◆ TASK ITEM: Look through the records, and wherever the string "none" turns up, copy out that line.

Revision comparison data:
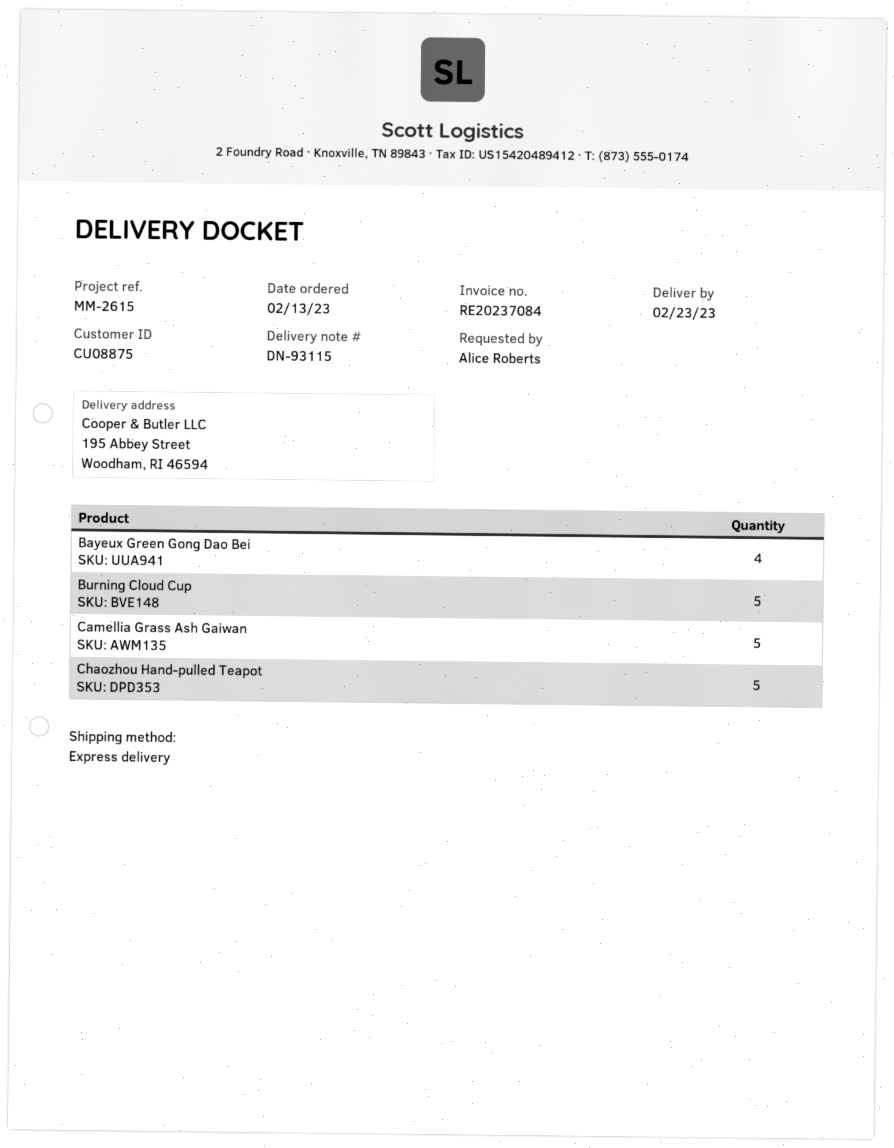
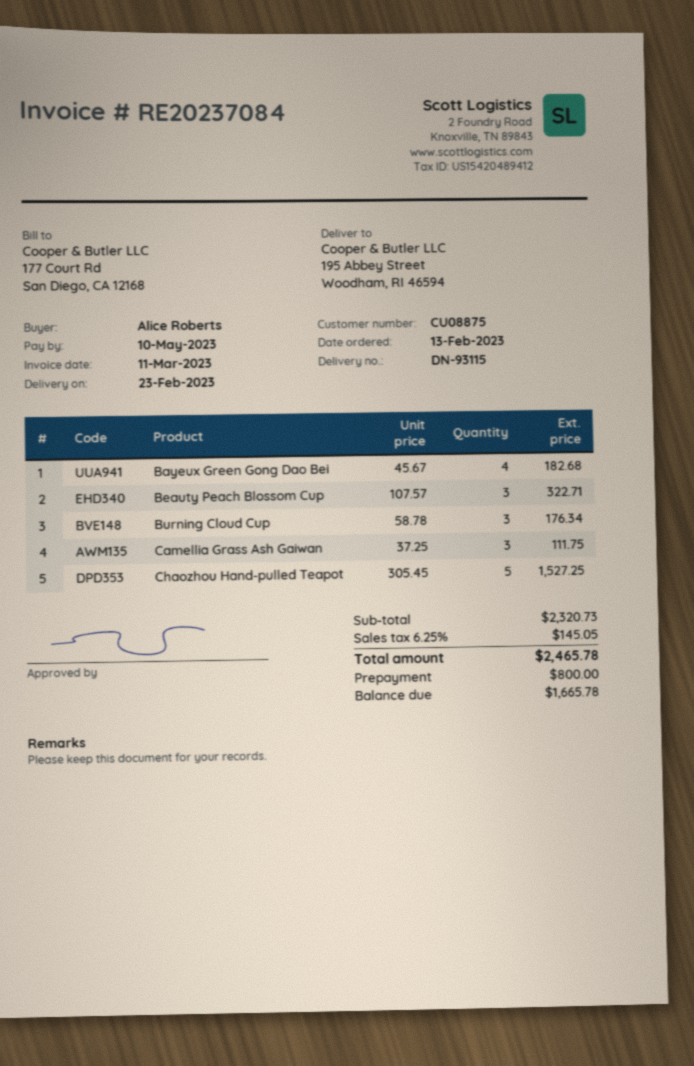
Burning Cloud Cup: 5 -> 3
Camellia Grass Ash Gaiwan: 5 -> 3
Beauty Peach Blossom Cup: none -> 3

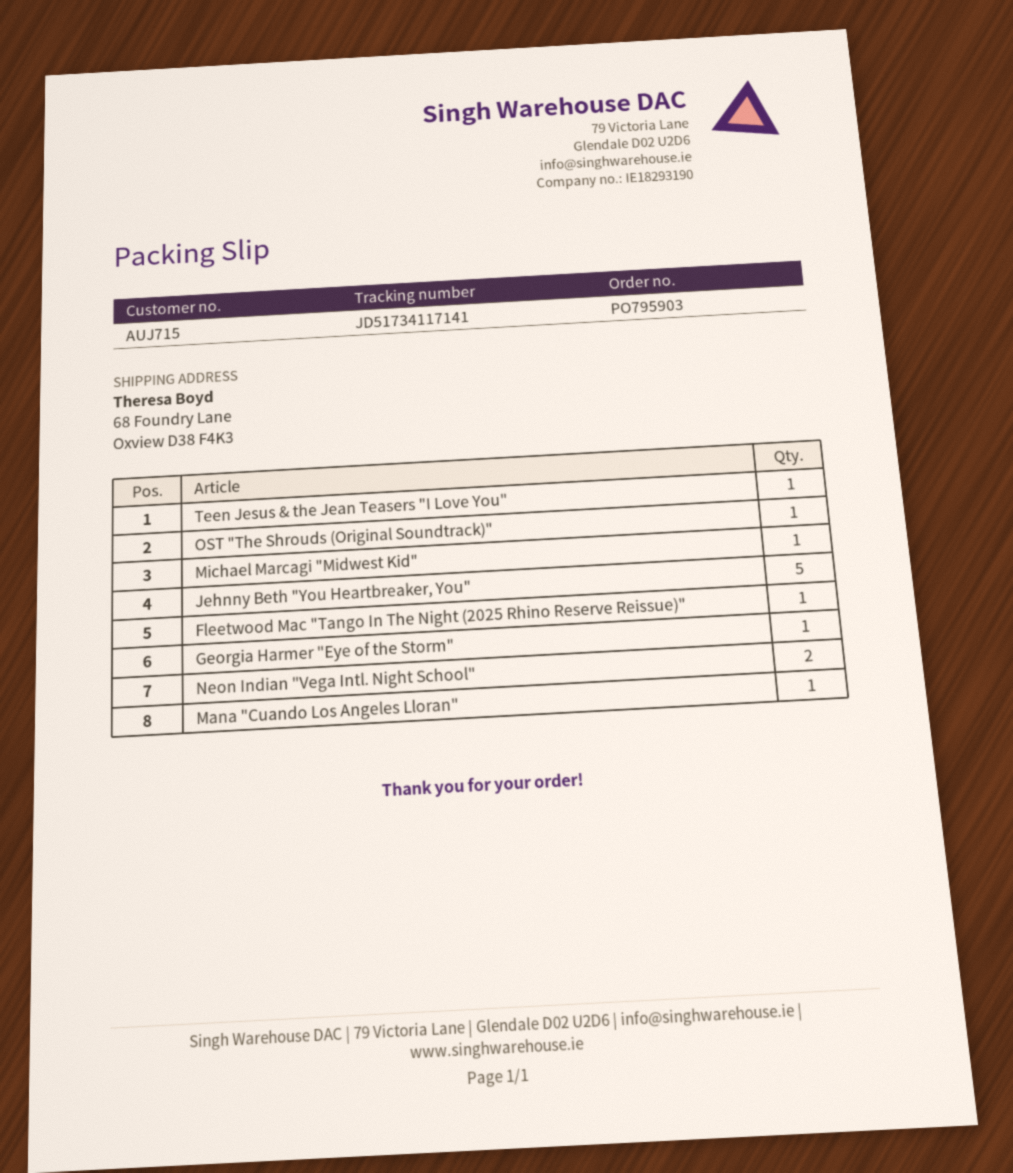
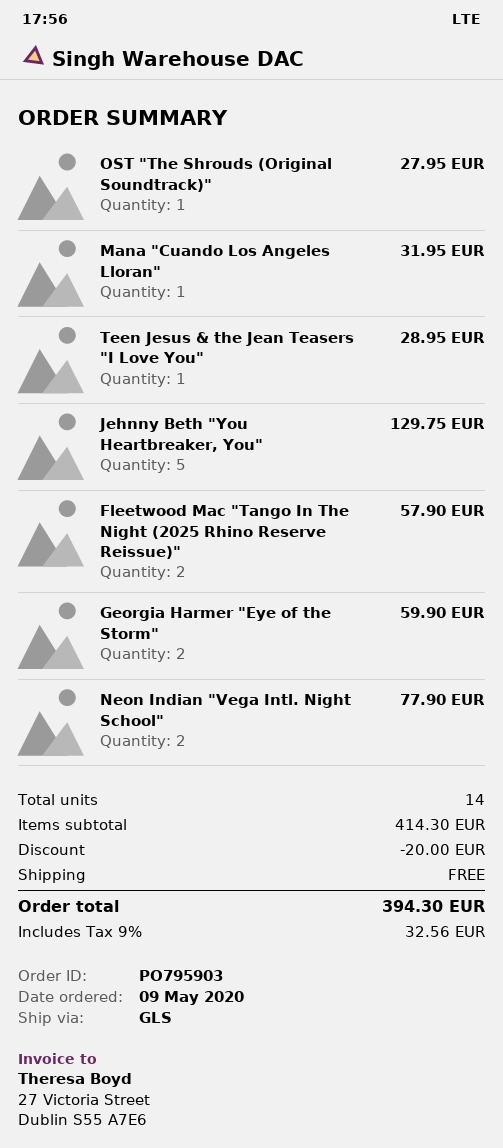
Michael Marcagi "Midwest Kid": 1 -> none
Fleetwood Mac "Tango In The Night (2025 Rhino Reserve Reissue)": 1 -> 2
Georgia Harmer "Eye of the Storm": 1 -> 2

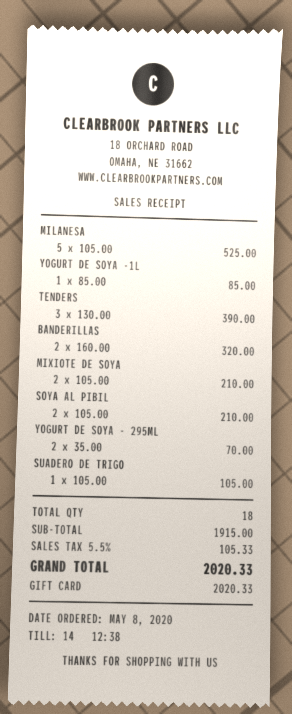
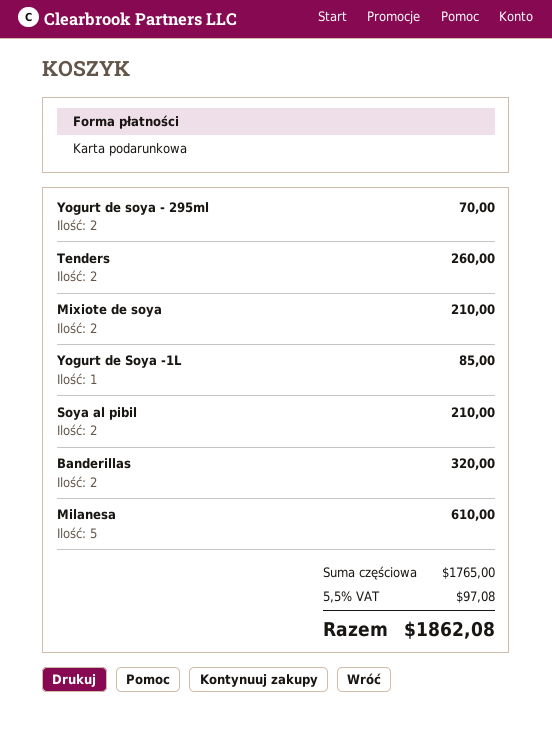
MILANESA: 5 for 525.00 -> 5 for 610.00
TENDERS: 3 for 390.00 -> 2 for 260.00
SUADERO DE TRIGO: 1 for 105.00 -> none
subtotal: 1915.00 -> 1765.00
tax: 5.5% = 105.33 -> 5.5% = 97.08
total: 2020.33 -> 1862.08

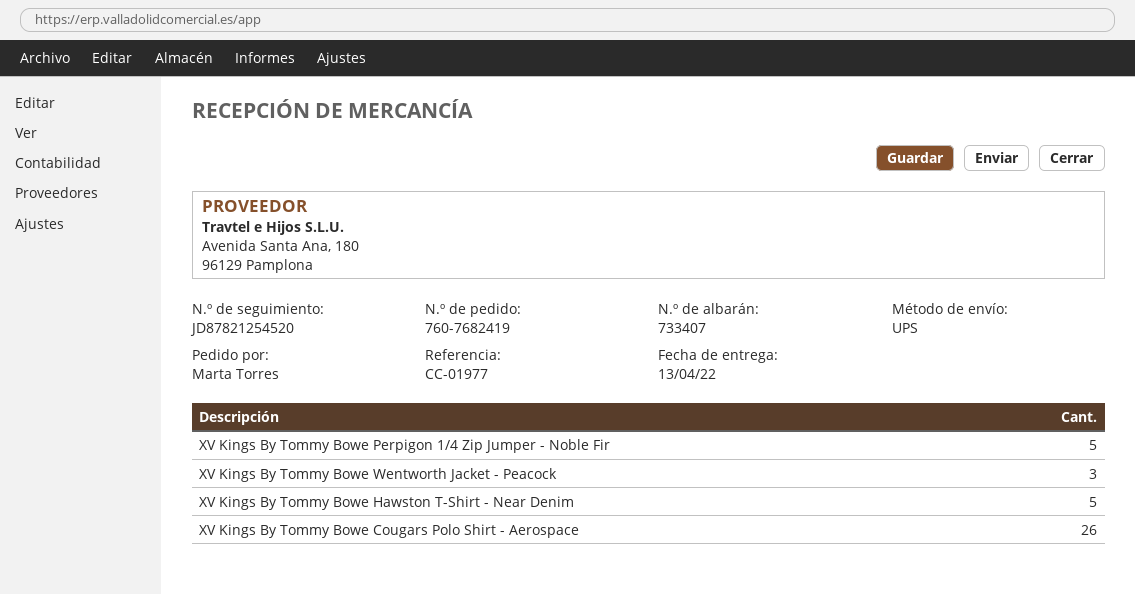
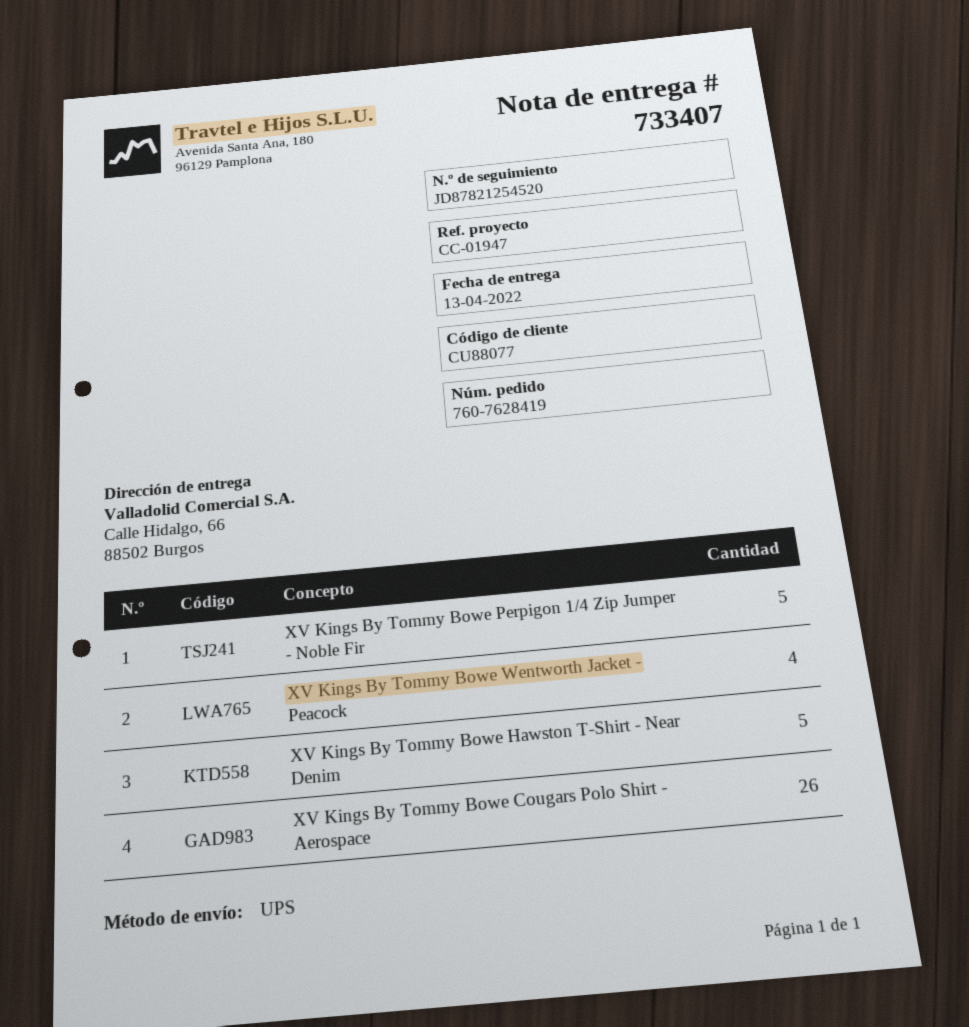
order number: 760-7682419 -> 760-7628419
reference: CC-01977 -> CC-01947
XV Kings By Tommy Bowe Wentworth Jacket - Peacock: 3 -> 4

◆ ANSWER:
Beauty Peach Blossom Cup: none -> 3
Michael Marcagi "Midwest Kid": 1 -> none
SUADERO DE TRIGO: 1 for 105.00 -> none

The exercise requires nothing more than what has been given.